Show every line of the data that includes the word "posting".
** Records for processing follows **
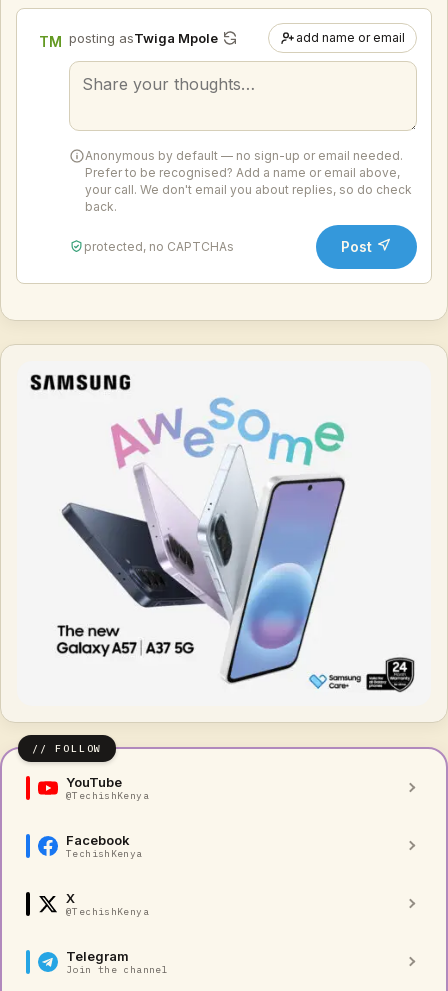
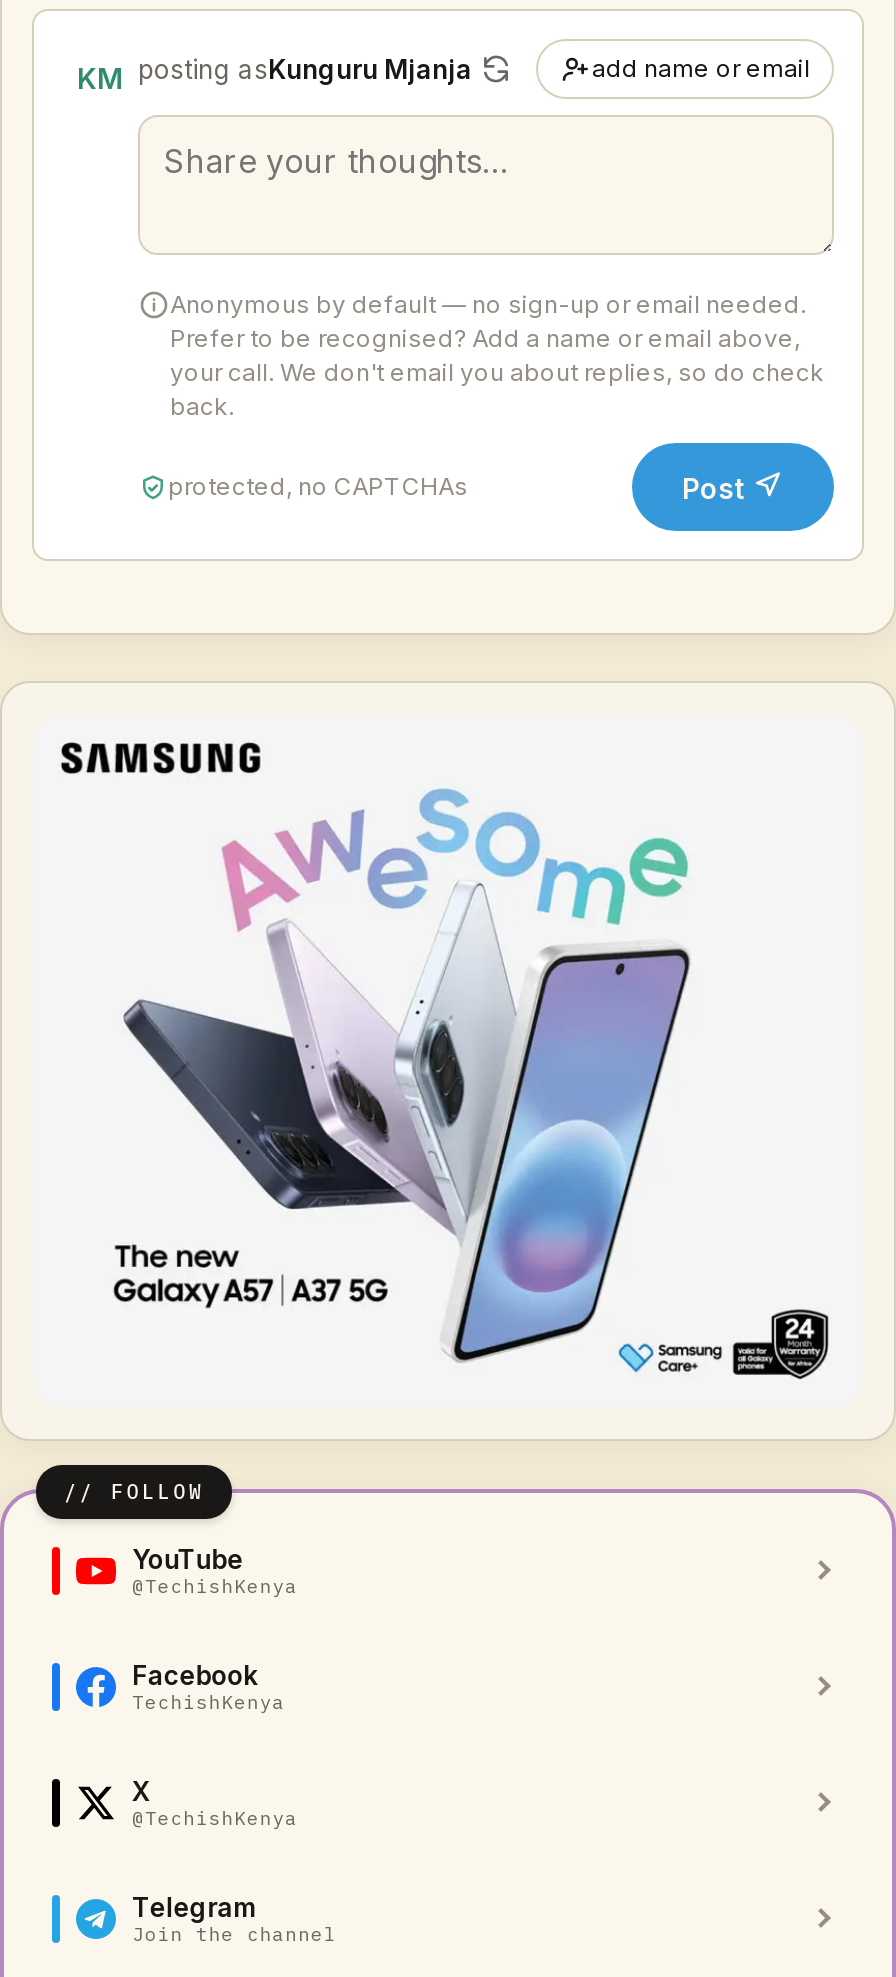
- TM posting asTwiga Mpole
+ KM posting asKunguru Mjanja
** End of Records for processing **
** Records for processing follows **
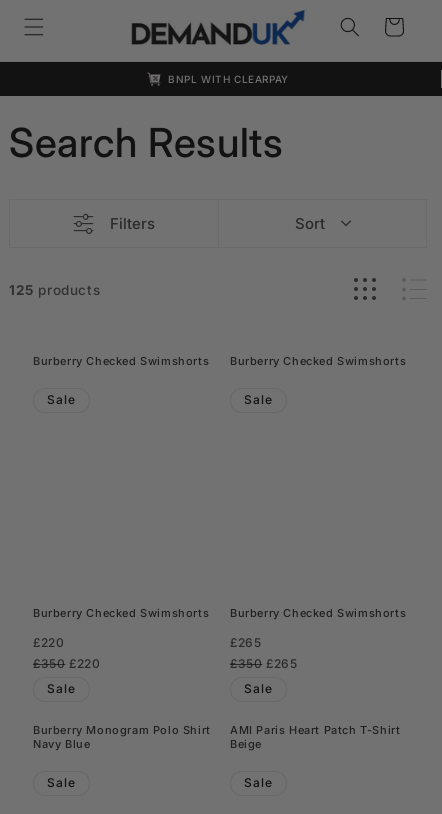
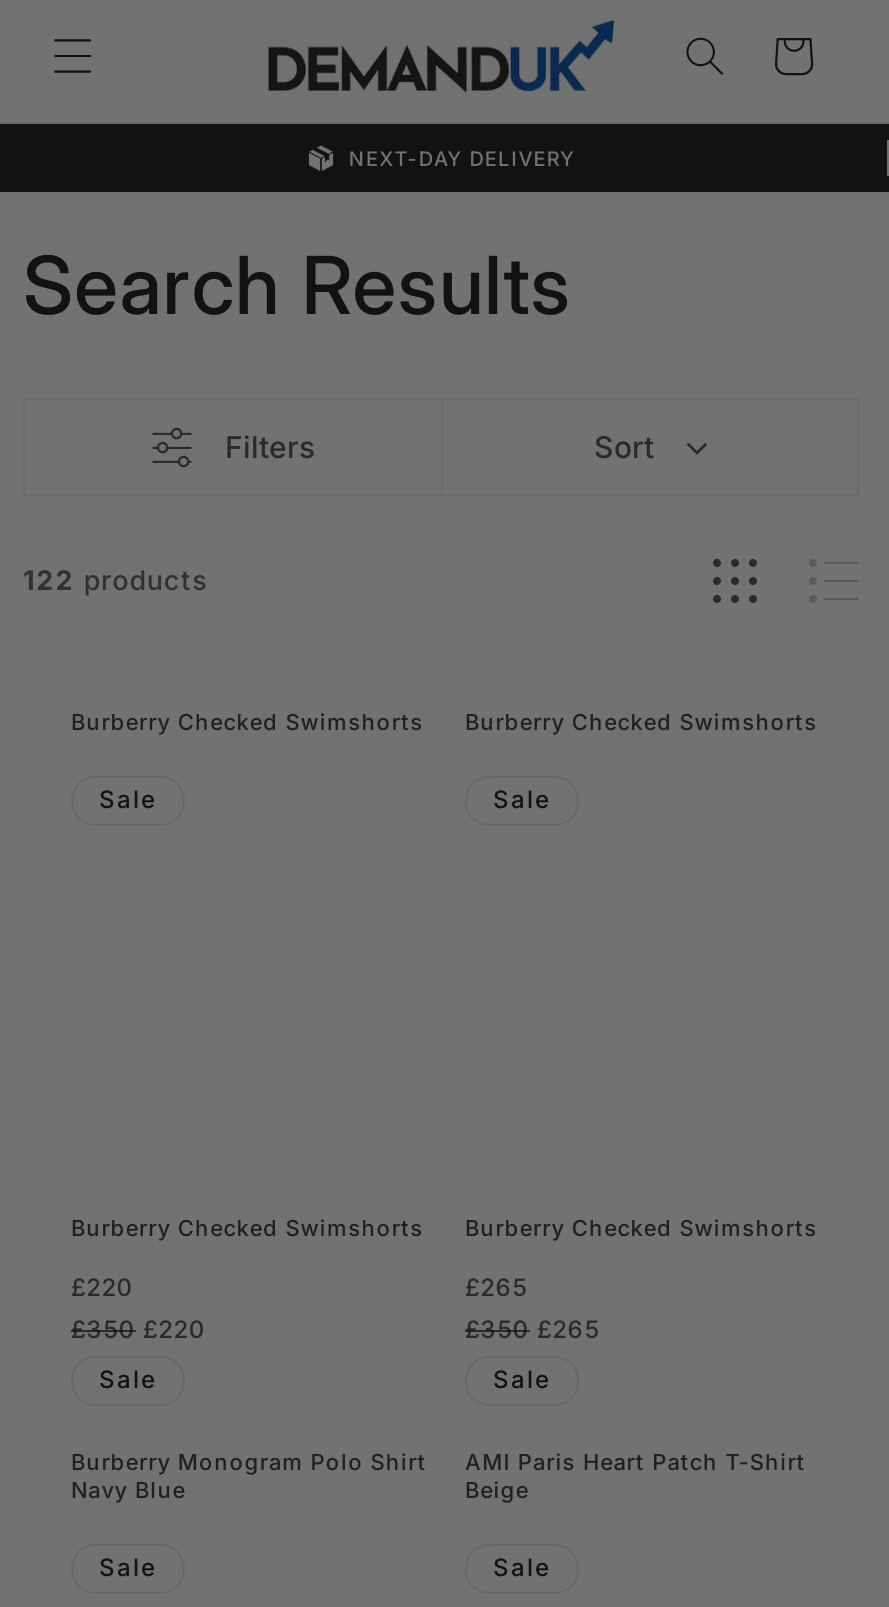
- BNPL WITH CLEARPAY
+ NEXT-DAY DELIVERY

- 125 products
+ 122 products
** End of Records for processing **
* [Written reply]
- TM posting asTwiga Mpole
+ KM posting asKunguru Mjanja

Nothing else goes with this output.